◆ What this task involves: Output all entries exactly; images excluded.
======== Data shown
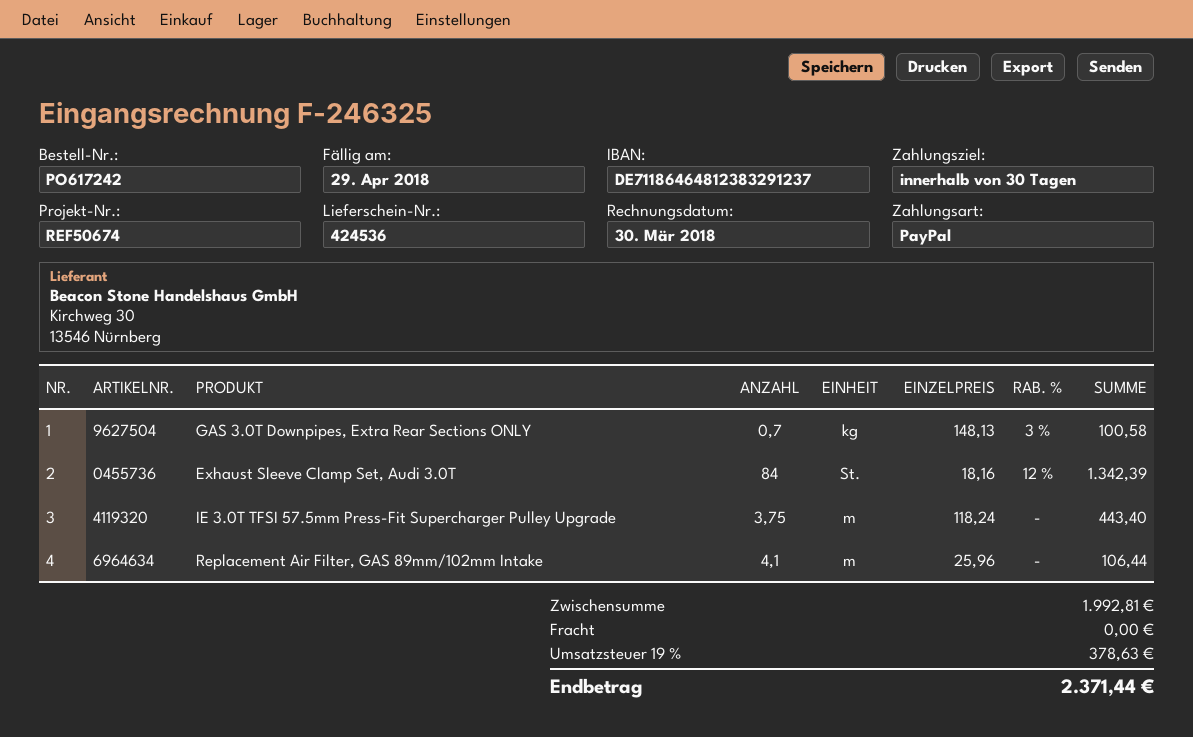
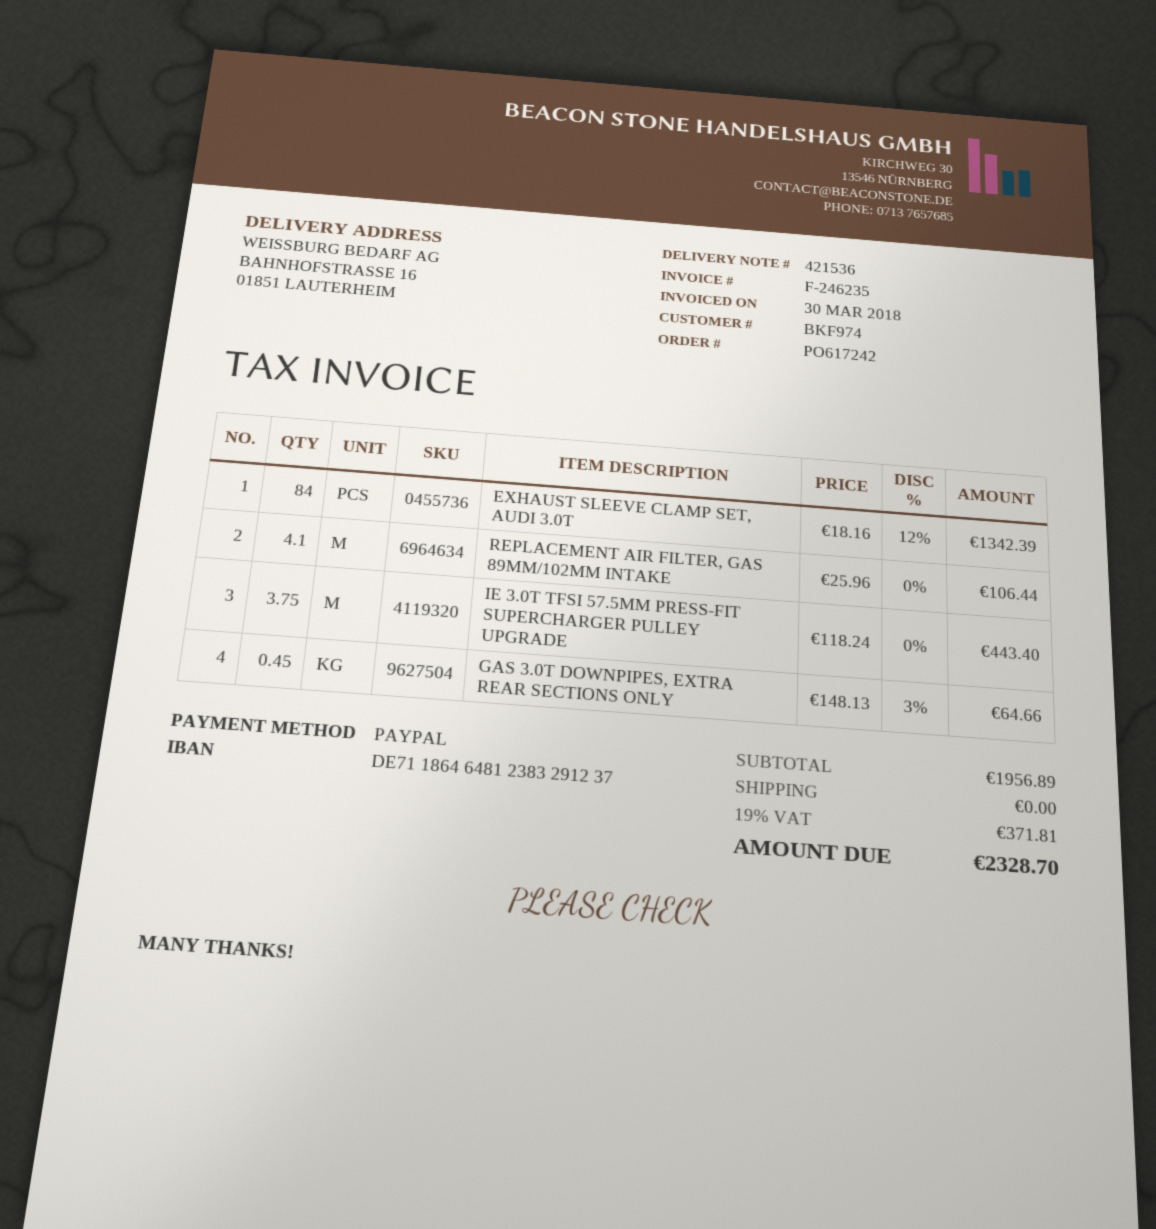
delivery note number: 424536 -> 421536
invoice number: F-246325 -> F-246235
GAS 3.0T Downpipes, Extra Rear Sections ONLY: 0.7 x 148.13 - 3% = 100.58 -> 0.45 x 148.13 - 3% = 64.66
subtotal: 1992.81 -> 1956.89
tax: 19% = 378.63 -> 19% = 371.81
total: 2371.44 -> 2328.70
================
◆ Task result:
delivery note number: 424536 -> 421536
invoice number: F-246325 -> F-246235
GAS 3.0T Downpipes, Extra Rear Sections ONLY: 0.7 x 148.13 - 3% = 100.58 -> 0.45 x 148.13 - 3% = 64.66
subtotal: 1992.81 -> 1956.89
tax: 19% = 378.63 -> 19% = 371.81
total: 2371.44 -> 2328.70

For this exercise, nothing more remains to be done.